Fig. 10: HUVEC^vegf165+-laden hydrogel ameliorates oxygenation and inflammation of diabetic wounds.

A Proteome profiler rat cytokine array of diabetic wounds on day 7 with different treatments. B Quantitative analysis of the signal intensity of cytokines. n = 2 dots for each cytokine in the membrane. C IVIS spectrum of luminescent oxygen probe for the detection of oxygen contents of diabetic wounds on day 4. i: hydrogel; ii: HUVEC^vector-laden hydrogel; iii: HUVEC^vegf165+-laden hydrogel. D Comparison of HIF-1ɑ transcriptional level among the diabetic wounds with different treatments on days 3, 7, and 14. n = 5 rats/group. E Comparison of MDA concentration among the diabetic wounds with different treatments on days 3, 7, and 14. n = 5 rats/group. F Comparison of TNF-ɑ production among the diabetic wounds with different treatments on days 3, 7, and 14. n = 5 rats/group.

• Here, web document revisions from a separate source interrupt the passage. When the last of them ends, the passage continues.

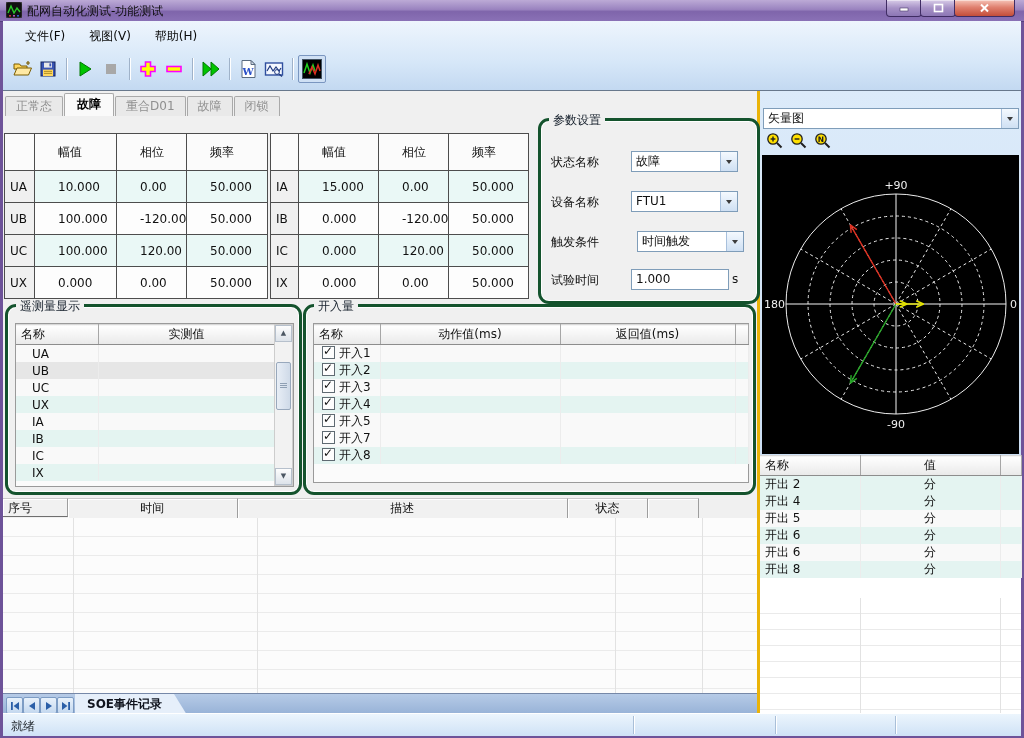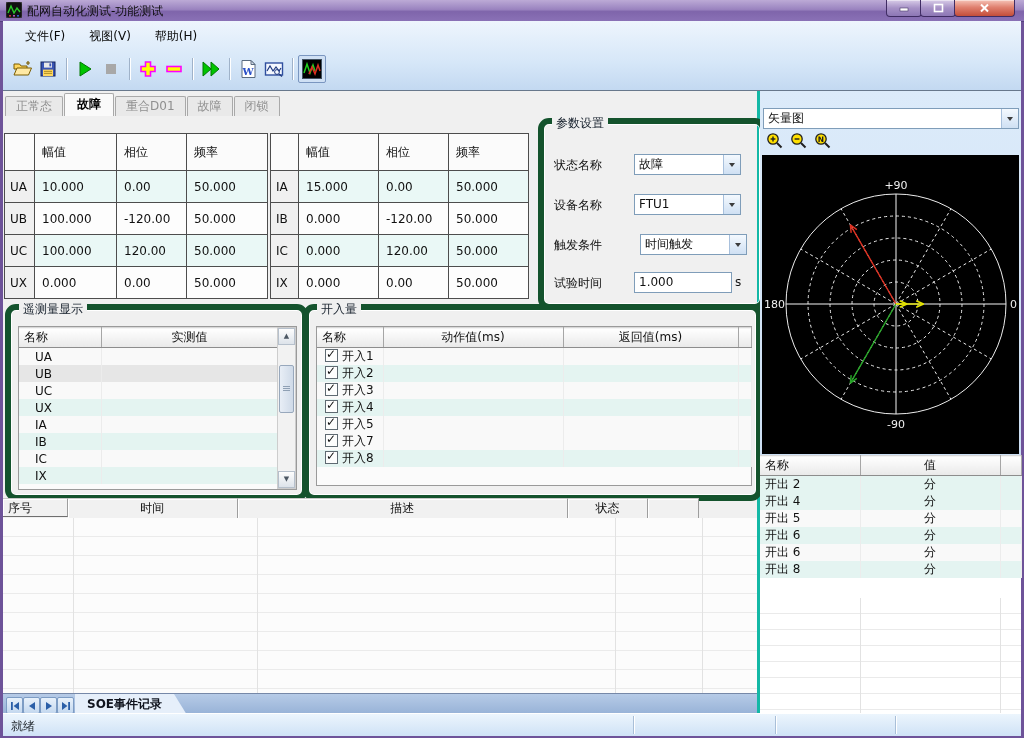--- a/index.html
+++ b/index.html
@@ -28,7 +28,7 @@
   .tbtn.pressed{border:1px solid #7a96c0;background:#cfe0f4;border-radius:2px}
   .tsep{width:1px;height:22px;background:#9fb2c9;box-shadow:1px 0 0 #fff;margin:0 5px}
   
-  #content{left:3px;top:90px;width:1018px;height:623px;background:#14b8a6;border-top:1px solid #68788c}
+  #content{left:3px;top:90px;width:1018px;height:623px;background:#eab308;border-top:1px solid #68788c}
   #left-pane{position:absolute;left:0;top:0;width:754px;height:623px;background:#f0f0f0}
   #right-pane{position:absolute;left:757px;top:0;width:261px;height:623px;
     background:linear-gradient(180deg,#dcebfa,#c2d7f0)}

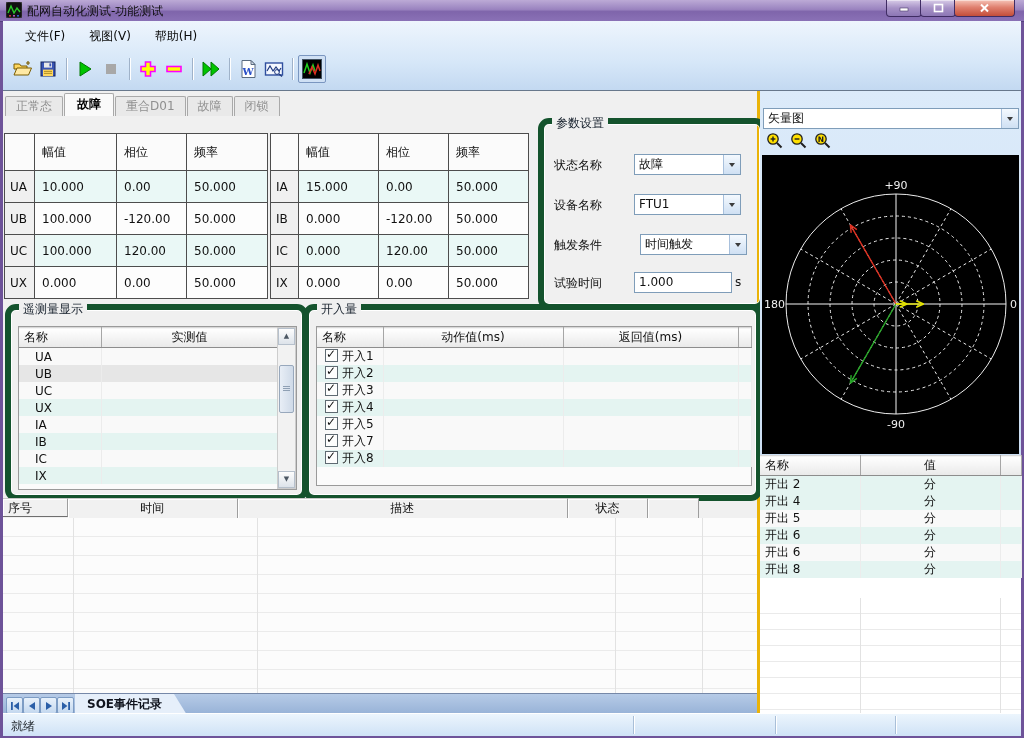--- a/index.html
+++ b/index.html
@@ -45,7 +45,7 @@
   table.grid tr.cy td.dv{background:#eaf8f6}
   table.grid tr.wh td.dv{background:#fdfdfd}
   
-  .groupbox{position:absolute;border:6px solid #14532d;border-radius:11px;box-shadow:inset 0 0 0 1px #ffffff}
+  .groupbox{position:absolute;border:3px solid #14532d;border-radius:11px;box-shadow:inset 0 0 0 1px #ffffff}
   .gb-title{position:absolute;top:-8px;left:8px;background:#f0f0f0;padding:0 4px;line-height:14px;color:#16202c}
   
   .ddl{position:absolute;background:#fff;border:1px solid #7f9db9;display:flex;height:19px}

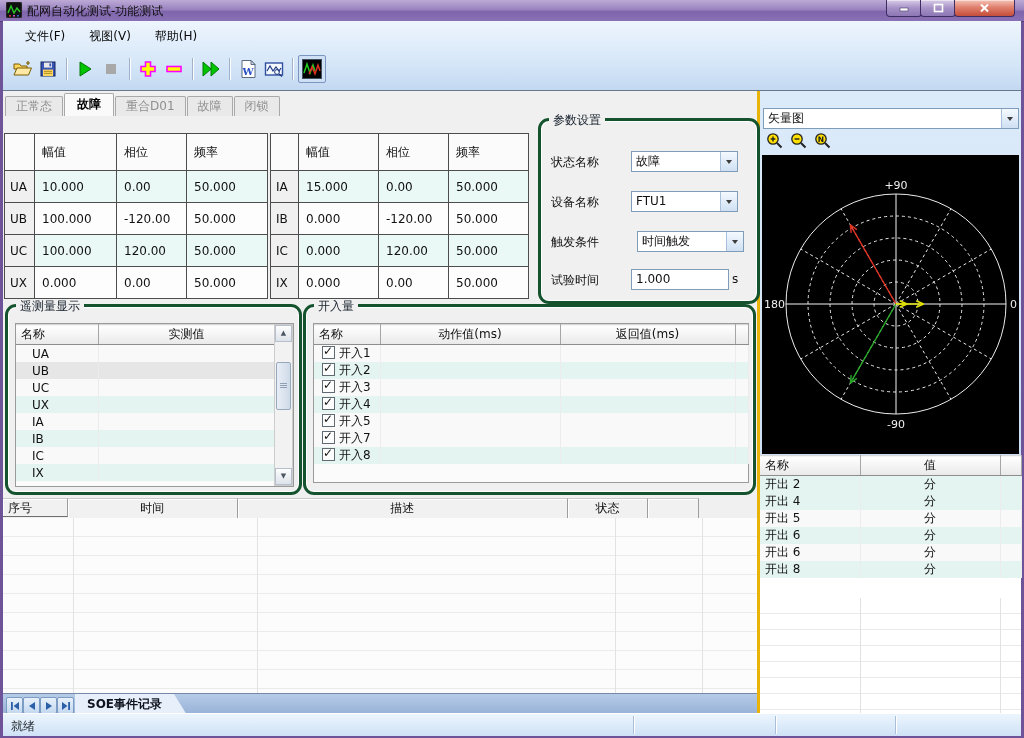--- a/index.html
+++ b/index.html
@@ -39,7 +39,7 @@
   .stab.active{background:#fafafa;color:#000;font-weight:bold;height:18px;line-height:17px;padding:2px 12px}
   
   table.grid{border-collapse:collapse;table-layout:fixed;background:#fdfdfd}
-  table.grid td{border:1px solid #4d4d4d;padding:0 0 0 7px;white-space:nowrap;overflow:hidden;height:31px}
+  table.grid td{border:1px solid #4d4d4d;padding:0 0 0 23px;white-space:nowrap;overflow:hidden;height:31px}
   table.grid tr.hdr td{height:36px;background:#fbfbfb}
   table.grid td.rl{background:#f0f0f0;padding-left:5px}
   table.grid tr.cy td.dv{background:#eaf8f6}

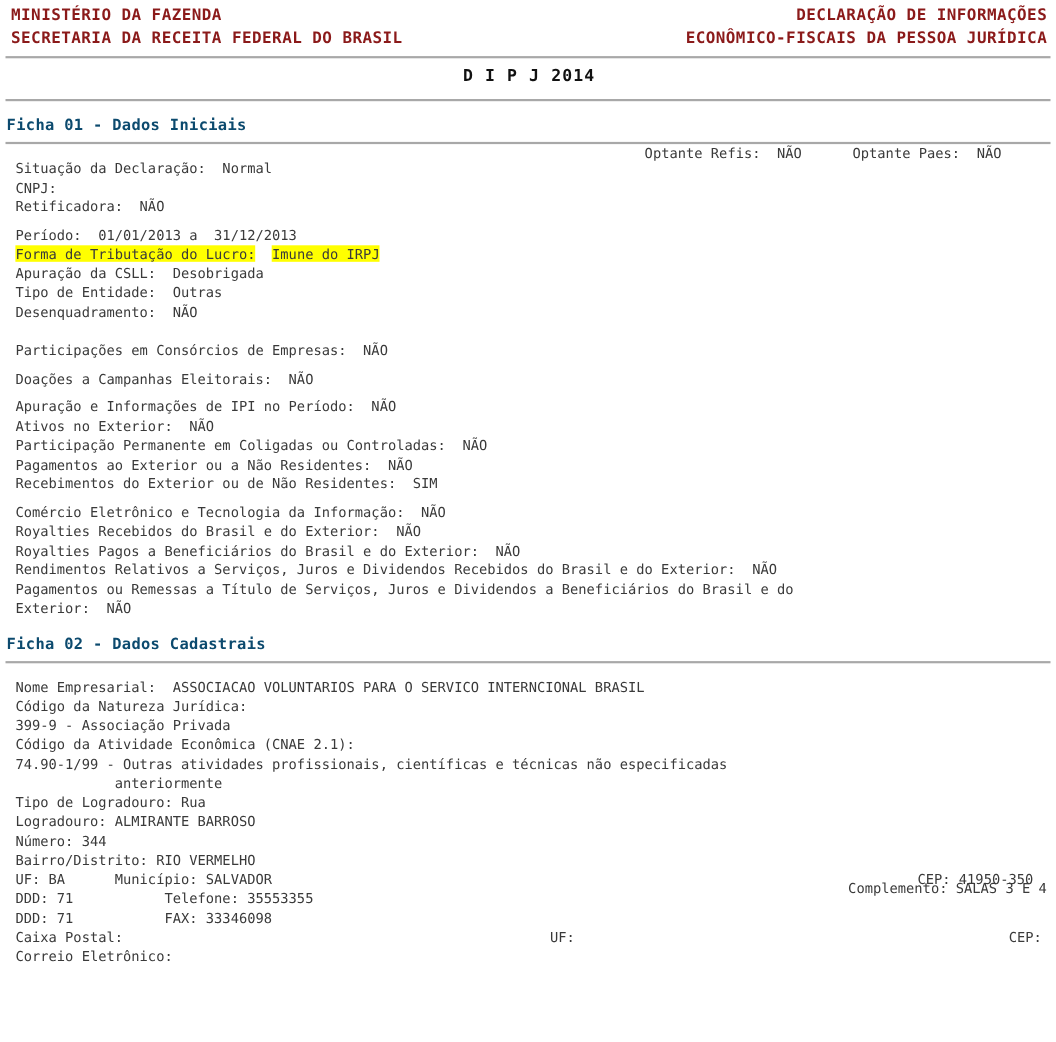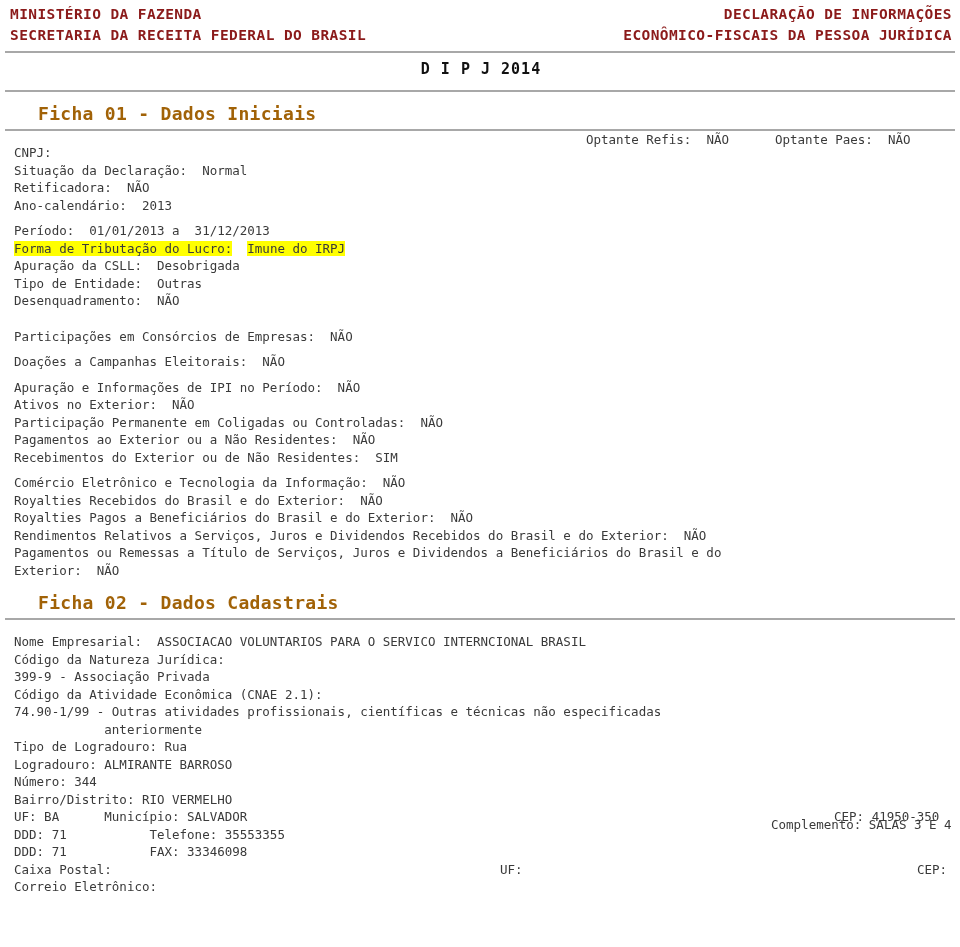--- a/index.html
+++ b/index.html
@@ -60,12 +60,11 @@
   
   .ficha-head {
     font-weight: bold;
-    font-size: 18px;
+    font-size: 14px;
     line-height: 20px;
-    color: #a16207;
+    color: #0c4a6e;
     padding: 12px 0 0 6px;
     letter-spacing: 0.3px;
-    margin-left: 32px;
   }
   .ficha-head.second { padding-top: 14px; }
 

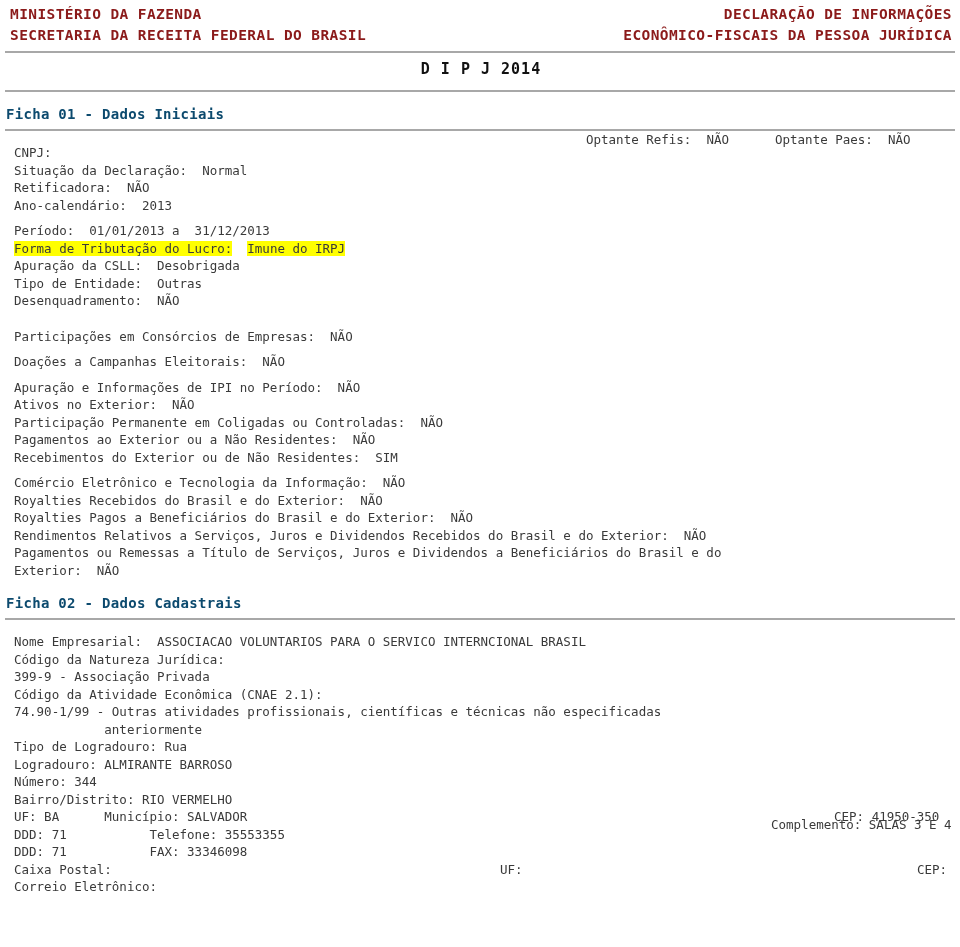--- a/index.html
+++ b/index.html
@@ -135,8 +135,8 @@
     <div class="rt" style="left:586px; top:0px;">Optante Refis:  NÃO</div>
     <div class="rt" style="left:775px; top:0px;">Optante Paes:  NÃO</div>
 
+    <div class="row">Situação da Declaração:  Normal</div>
     <div class="row">CNPJ:</div>
-    <div class="row">Situação da Declaração:  Normal</div>
     <div class="row">Retificadora:  NÃO</div>
     <div class="row">Ano-calendário:  2013</div>
 

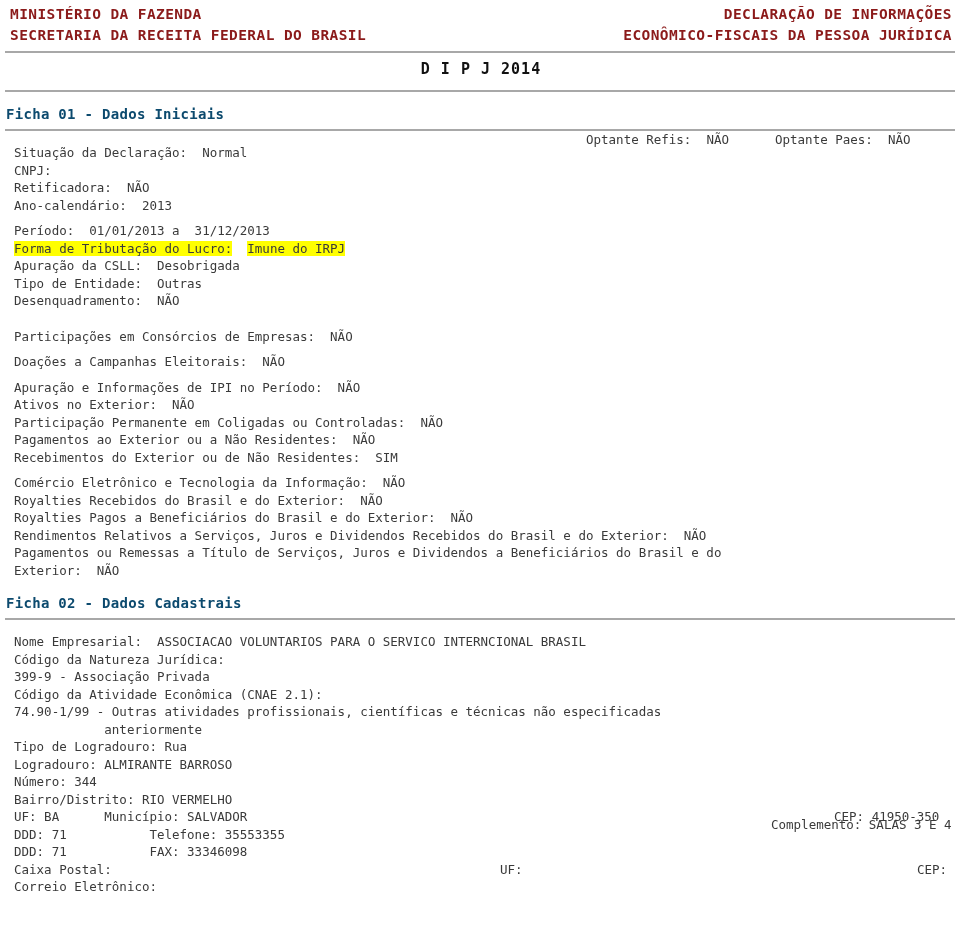--- a/index.html
+++ b/index.html
@@ -138,7 +138,6 @@
     <div class="row">Situação da Declaração:  Normal</div>
     <div class="row">CNPJ:</div>
     <div class="row">Retificadora:  NÃO</div>
-    <div class="row">Ano-calendário:  2013</div>
 
     <div class="gap-sm"></div>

G Therapeutic mechanism of wound healing by HUVEC^vegf165+-laden hydrogel. VEGF 165 was continuously released from the HUVEC^vegf165+-laden hydrogel to rescue HG-induced vascular endothelial cell death by inhibiting mitochondrial oxidative stress, thus improving tissue angiogenesis and oxygenation, and creating an eligible microenvironment for diabetic wound healing. This schematic diagram was created with BioRender.com and has been granted a publication license. The p values in the figures (D–F) are determined by two-way ANOVA followed by Tukey’s multiple comparisons test. Data are presented as mean ± SD. Source data are provided as a Source Data file.